§ WHAT TO PRODUCE: Please restate, word for word, each line from the one containing "WOLVERINE FIGHTS GRIZZLY" through the end of the entries below.

§ INPUT FOR THIS TASK:
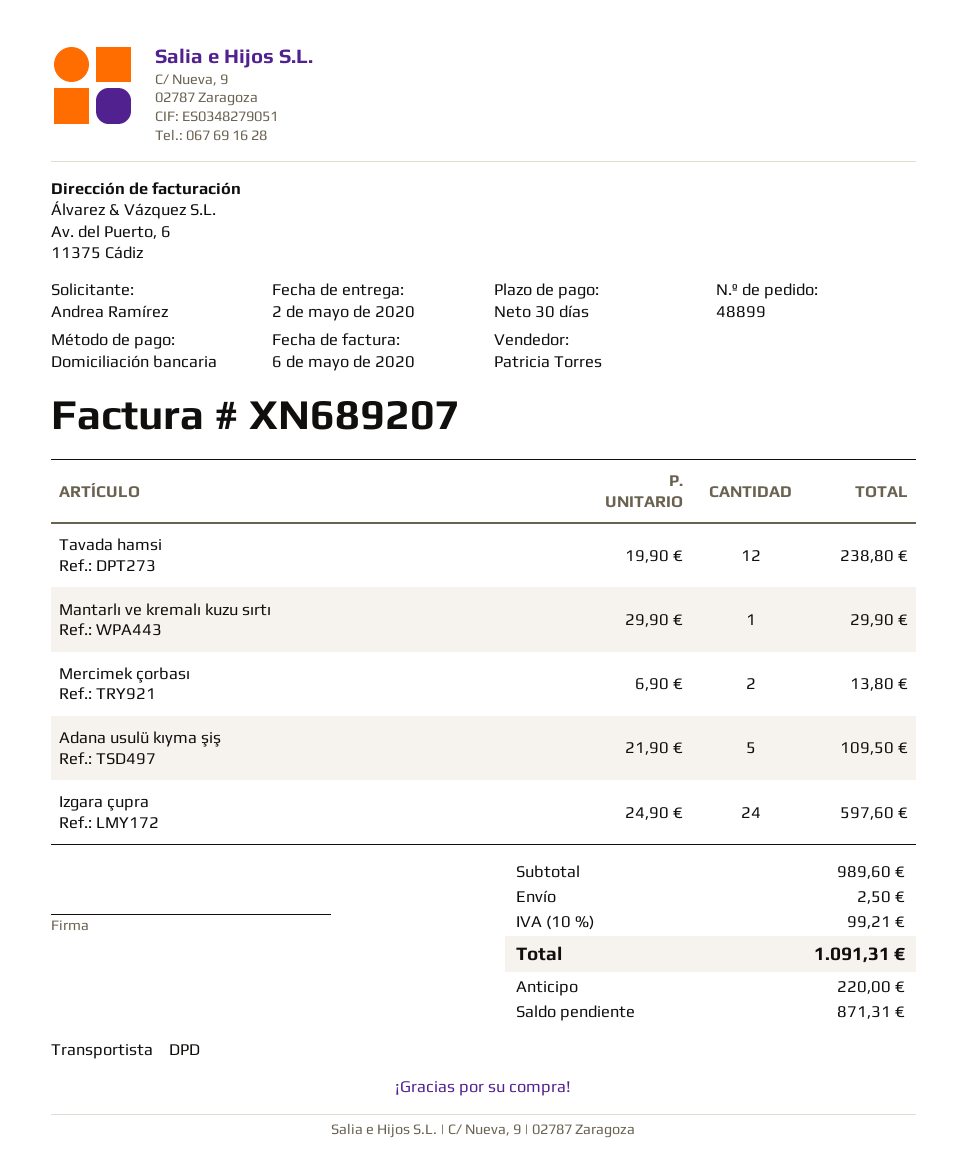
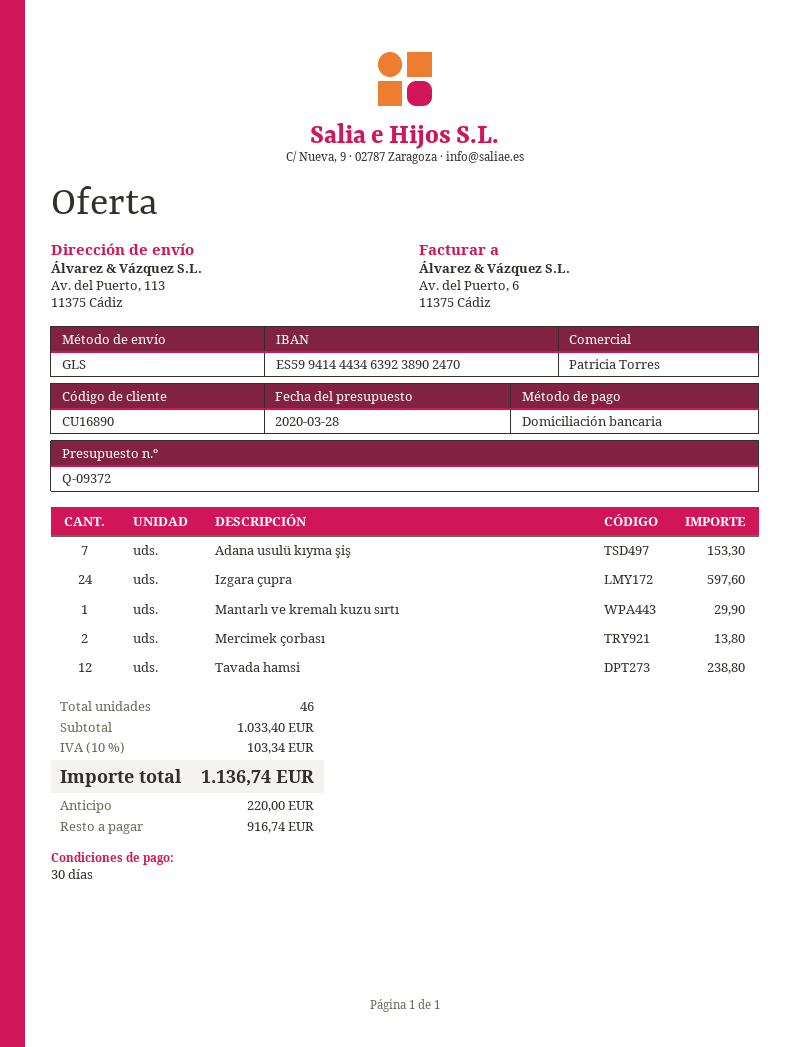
shipping method: DPD -> GLS
Adana usulü kıyma şiş: 5 for 109.50 -> 7 for 153.30
subtotal: 989.60 -> 1033.40
shipping: 2.50 -> none
tax: 10% = 99.21 -> 10% = 103.34
total: 1091.31 -> 1136.74
balance: 871.31 -> 916.74

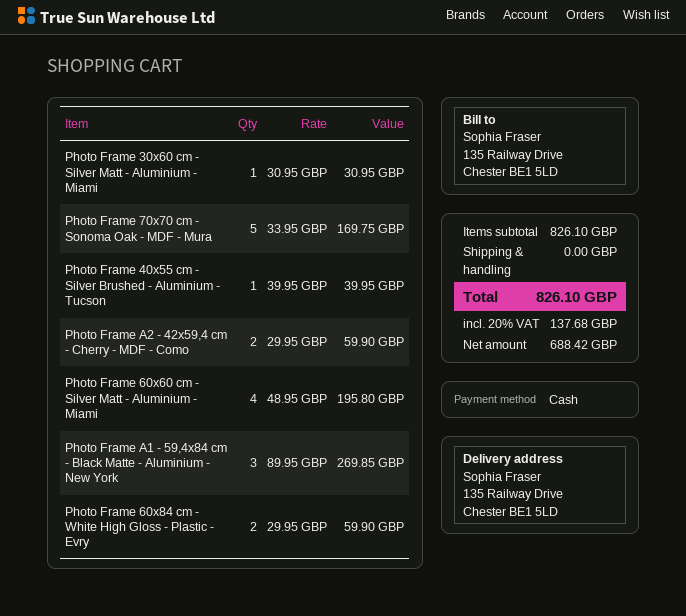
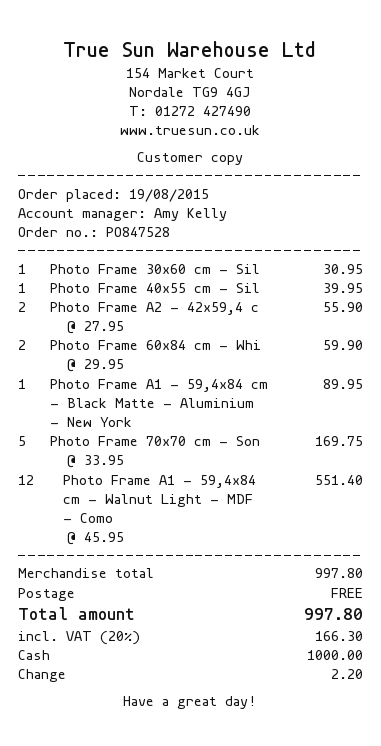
Photo Frame A2 - 42x59,4 cm - Cherry - MDF - Como: 2 x 29.95 = 59.90 -> 2 x 27.95 = 55.90
Photo Frame 60x60 cm - Silver Matt - Aluminium - Miami: 4 x 48.95 = 195.80 -> none
Photo Frame A1 - 59,4x84 cm - Black Matte - Aluminium - New York: 3 x 89.95 = 269.85 -> 1 x 89.95 = 89.95
Photo Frame A1 - 59,4x84 cm - Walnut Light - MDF - Como: none -> 12 x 45.95 = 551.40
subtotal: 826.10 -> 997.80
tax: 20% = 137.68 -> 20% = 166.30
total: 826.10 -> 997.80

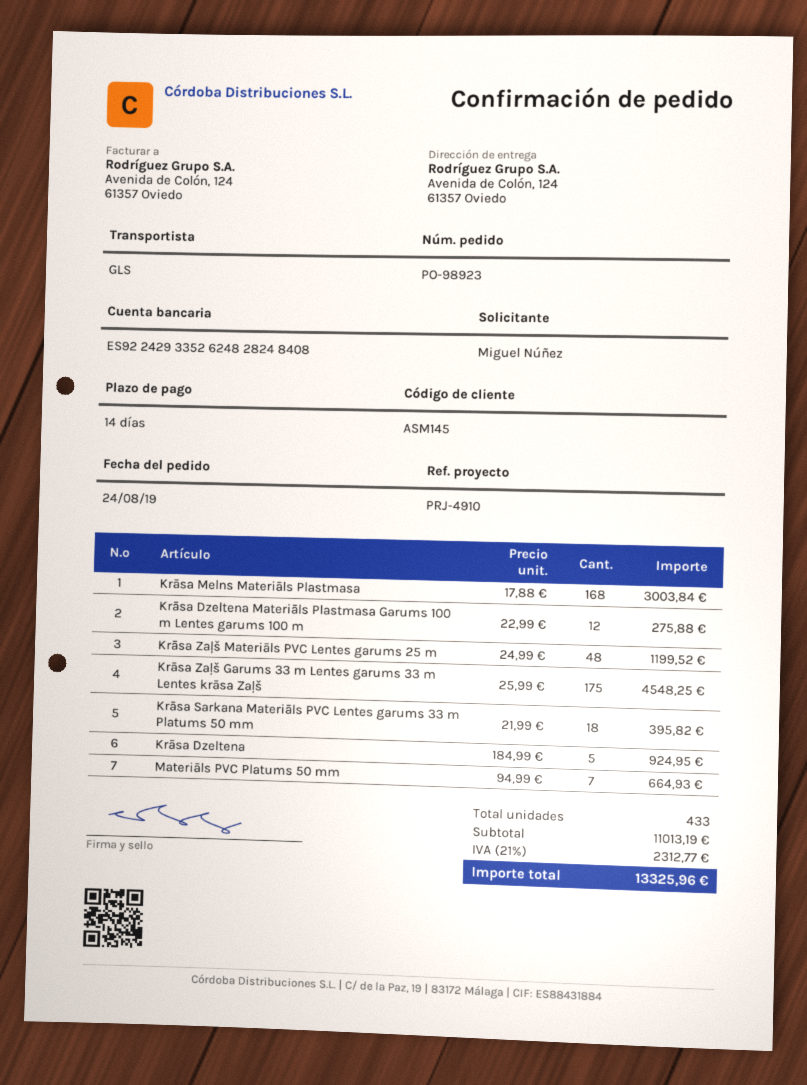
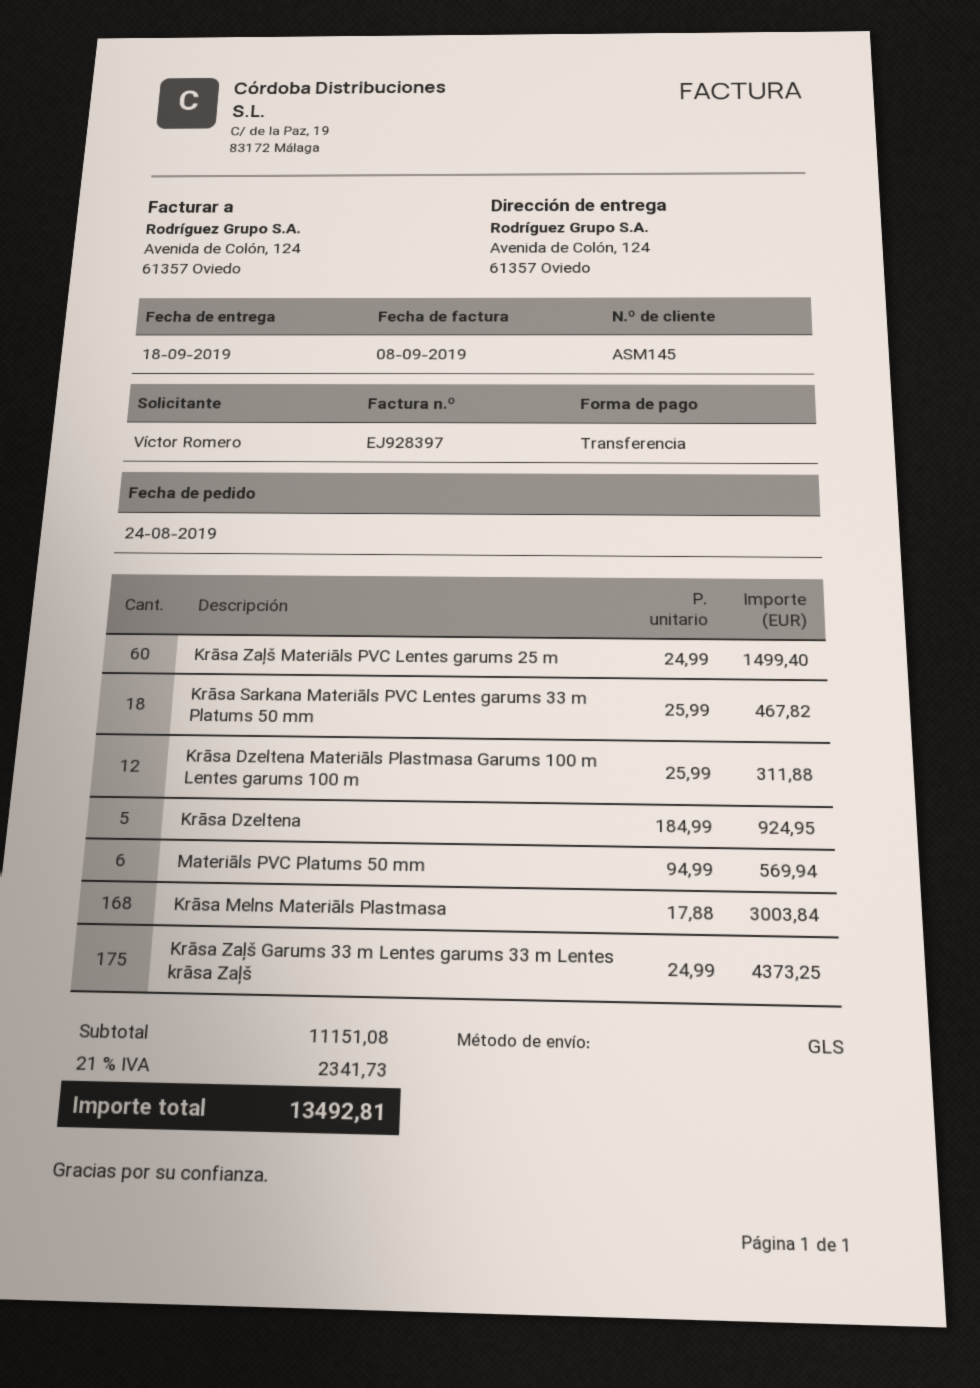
ordered by: Miguel Núñez -> Víctor Romero
Krāsa Dzeltena Materiāls Plastmasa Garums 100 m Lentes garums 100 m: 12 x 22.99 = 275.88 -> 12 x 25.99 = 311.88
Krāsa Zaļš Materiāls PVC Lentes garums 25 m: 48 x 24.99 = 1199.52 -> 60 x 24.99 = 1499.40
Krāsa Zaļš Garums 33 m Lentes garums 33 m Lentes krāsa Zaļš: 175 x 25.99 = 4548.25 -> 175 x 24.99 = 4373.25
Krāsa Sarkana Materiāls PVC Lentes garums 33 m Platums 50 mm: 18 x 21.99 = 395.82 -> 18 x 25.99 = 467.82
Materiāls PVC Platums 50 mm: 7 x 94.99 = 664.93 -> 6 x 94.99 = 569.94
subtotal: 11013.19 -> 11151.08
tax: 21% = 2312.77 -> 21% = 2341.73
total: 13325.96 -> 13492.81

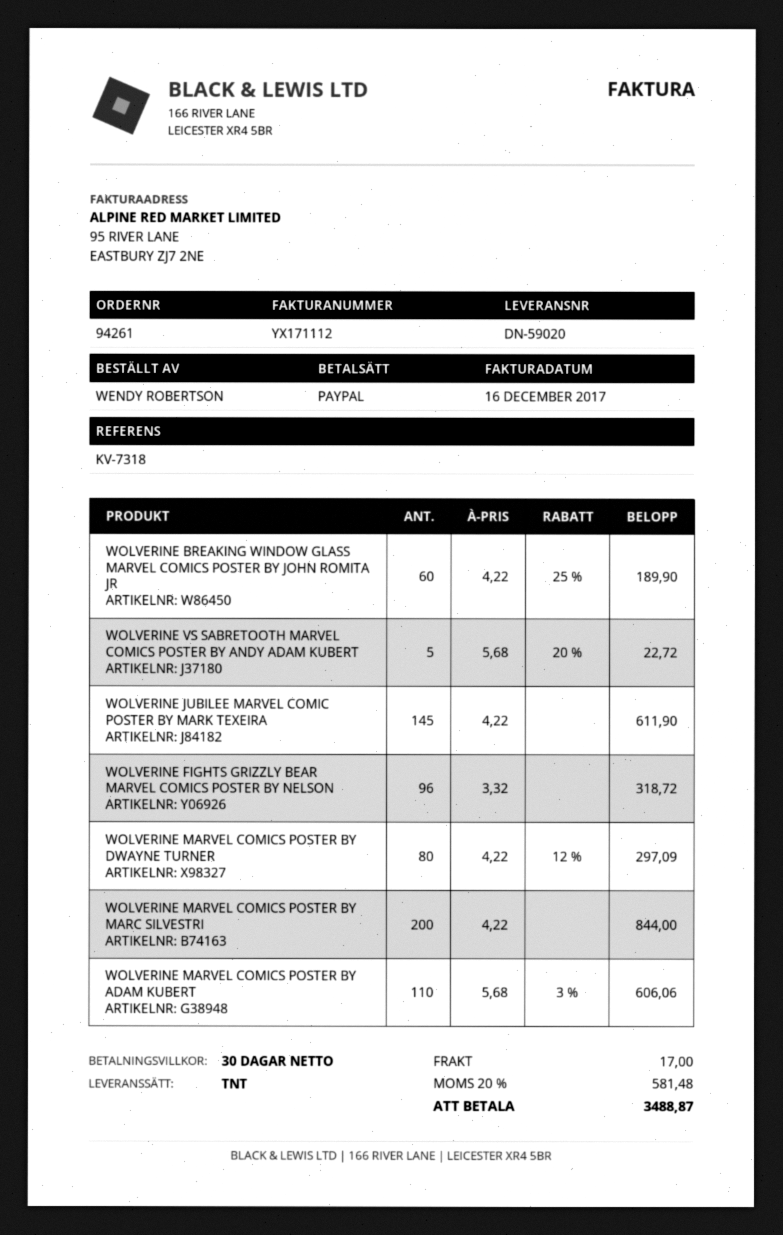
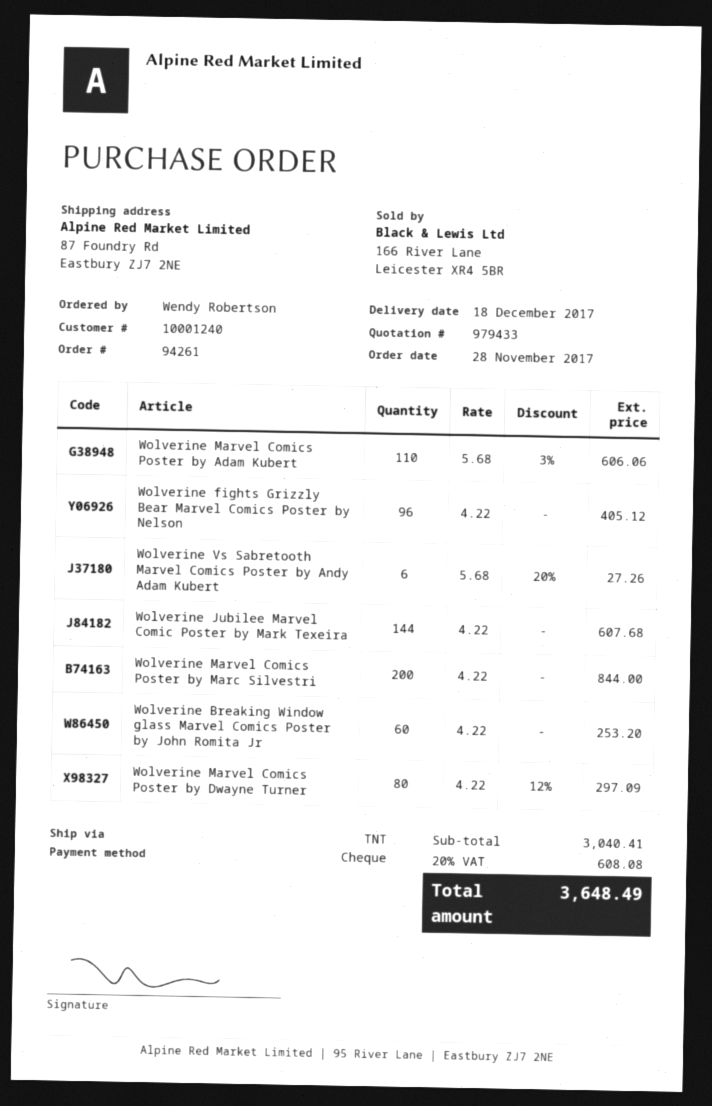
payment method: PayPal -> cheque
WOLVERINE BREAKING WINDOW GLASS MARVEL COMICS POSTER BY JOHN ROMITA JR: 60 x 4.22 - 25% = 189.90 -> 60 x 4.22 = 253.20
WOLVERINE VS SABRETOOTH MARVEL COMICS POSTER BY ANDY ADAM KUBERT: 5 x 5.68 - 20% = 22.72 -> 6 x 5.68 - 20% = 27.26
WOLVERINE JUBILEE MARVEL COMIC POSTER BY MARK TEXEIRA: 145 x 4.22 = 611.90 -> 144 x 4.22 = 607.68
WOLVERINE FIGHTS GRIZZLY BEAR MARVEL COMICS POSTER BY NELSON: 96 x 3.32 = 318.72 -> 96 x 4.22 = 405.12
shipping: 17.00 -> none
tax: 20% = 581.48 -> 20% = 608.08
total: 3488.87 -> 3648.49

§ FINISHED TASK:
WOLVERINE FIGHTS GRIZZLY BEAR MARVEL COMICS POSTER BY NELSON: 96 x 3.32 = 318.72 -> 96 x 4.22 = 405.12
shipping: 17.00 -> none
tax: 20% = 581.48 -> 20% = 608.08
total: 3488.87 -> 3648.49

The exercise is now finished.